● **Your goal**: Set down the line that has "Cherokee | 2005: 80 -> 95" and each line beneath it, through the last line of the entries, exactly and with no others.

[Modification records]
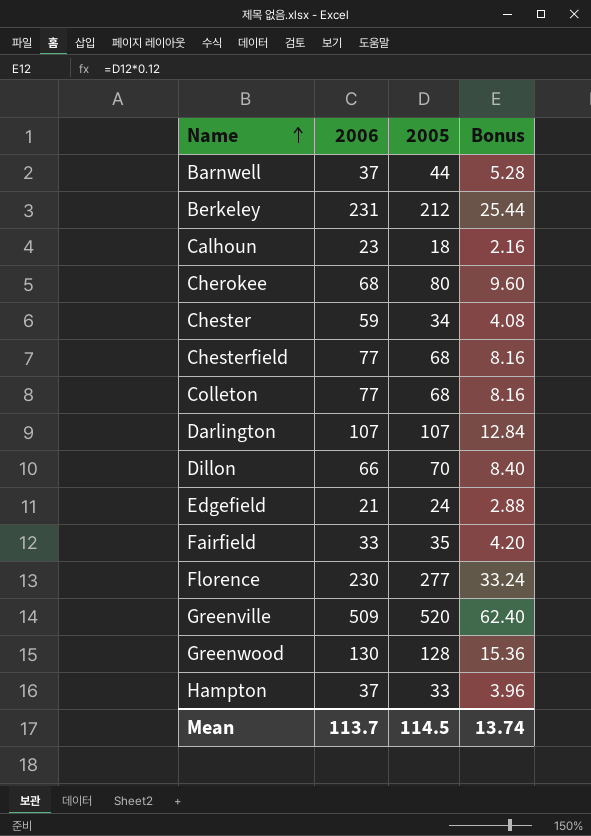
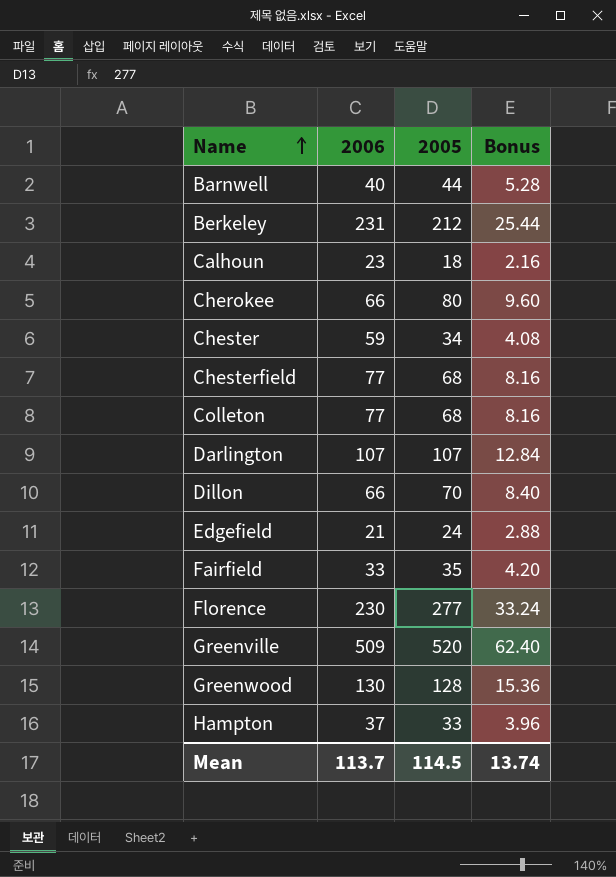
Barnwell | 2006: 37 -> 40
Cherokee | 2006: 68 -> 66

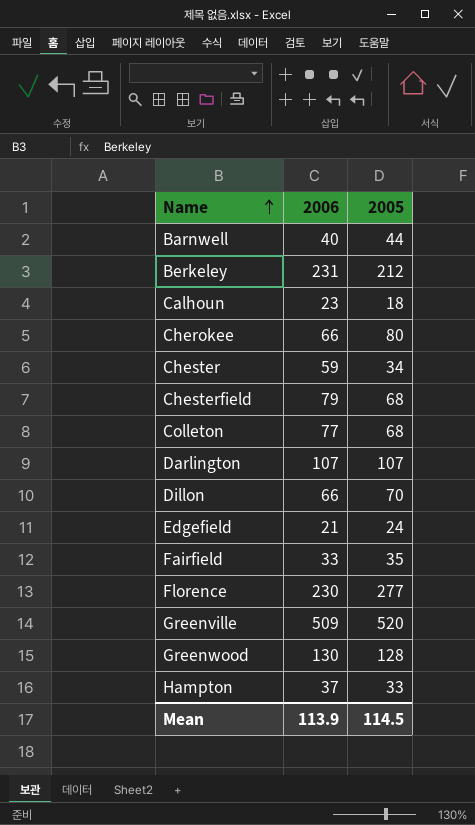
column Bonus | formula: [2005] * 0.12 -> none
Chesterfield | 2006: 77 -> 79
Mean | 2006: 113.7 -> 113.9

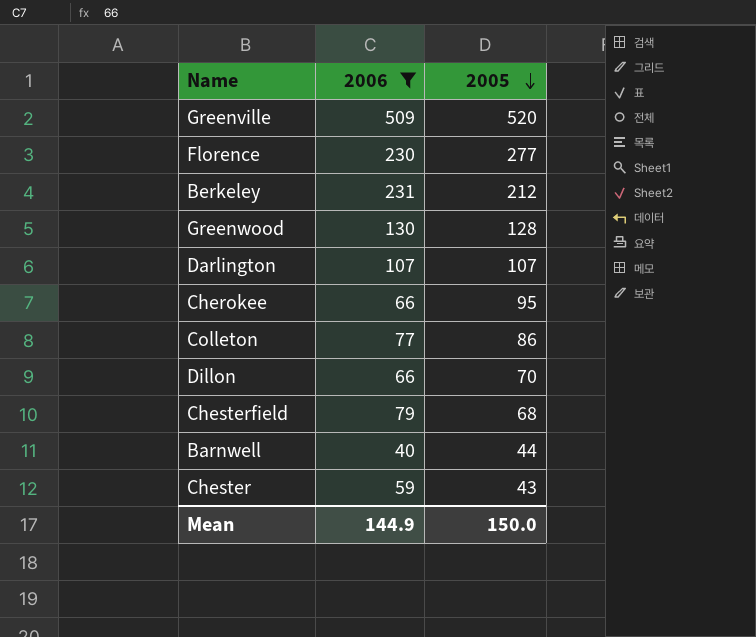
filter: none -> 2006 >= 40
row order: Name ascending -> 2005 descending
Cherokee | 2005: 80 -> 95
Colleton | 2005: 68 -> 86
Chester | 2005: 34 -> 43
Mean | 2006: 113.9 -> 144.9
Mean | 2005: 114.5 -> 150.0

● **Answer space**:
Cherokee | 2005: 80 -> 95
Colleton | 2005: 68 -> 86
Chester | 2005: 34 -> 43
Mean | 2006: 113.9 -> 144.9
Mean | 2005: 114.5 -> 150.0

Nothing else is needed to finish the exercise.